> EXERCISE DETAILS
Return the data verbatim, without pictures.
[PROVIDED RECORDS — start]
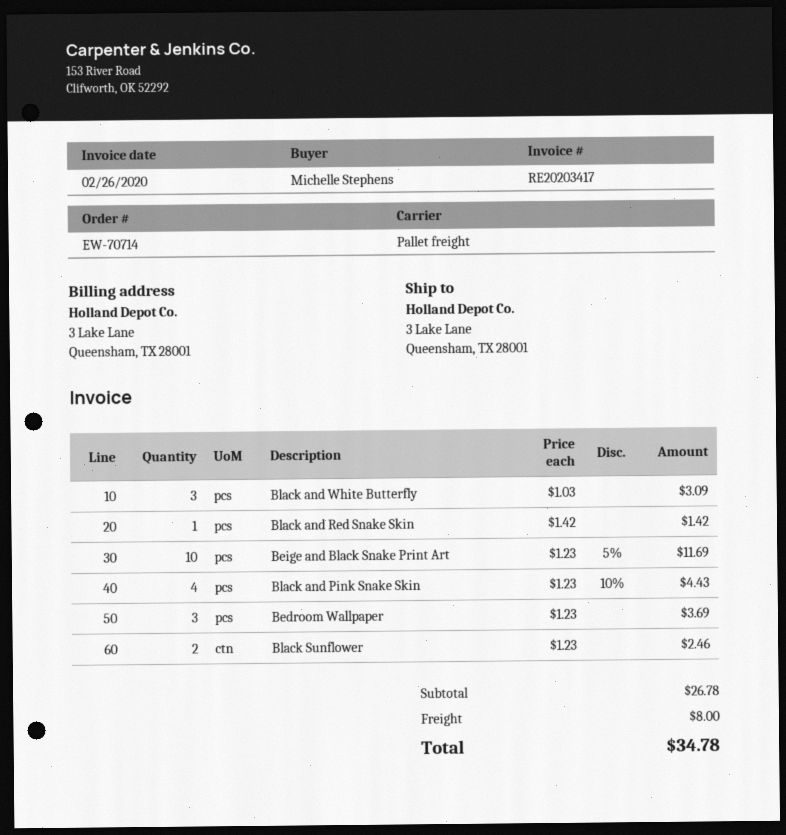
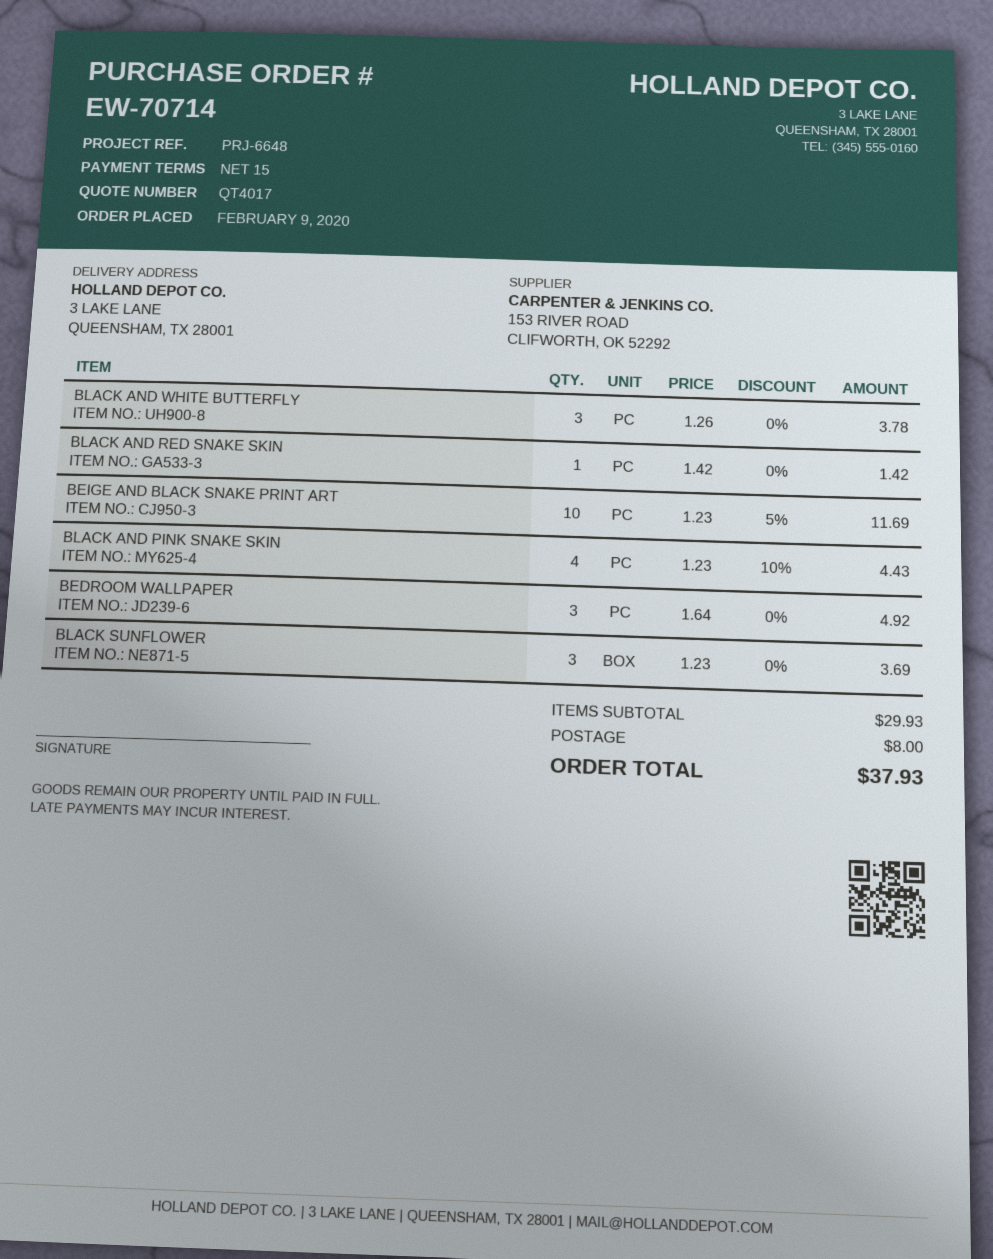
Black and White Butterfly: 3 x 1.03 = 3.09 -> 3 x 1.26 = 3.78
Bedroom Wallpaper: 3 x 1.23 = 3.69 -> 3 x 1.64 = 4.92
Black Sunflower: 2 x 1.23 = 2.46 -> 3 x 1.23 = 3.69
subtotal: 26.78 -> 29.93
total: 34.78 -> 37.93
[PROVIDED RECORDS — finish]
> OUTPUT
Black and White Butterfly: 3 x 1.03 = 3.09 -> 3 x 1.26 = 3.78
Bedroom Wallpaper: 3 x 1.23 = 3.69 -> 3 x 1.64 = 4.92
Black Sunflower: 2 x 1.23 = 2.46 -> 3 x 1.23 = 3.69
subtotal: 26.78 -> 29.93
total: 34.78 -> 37.93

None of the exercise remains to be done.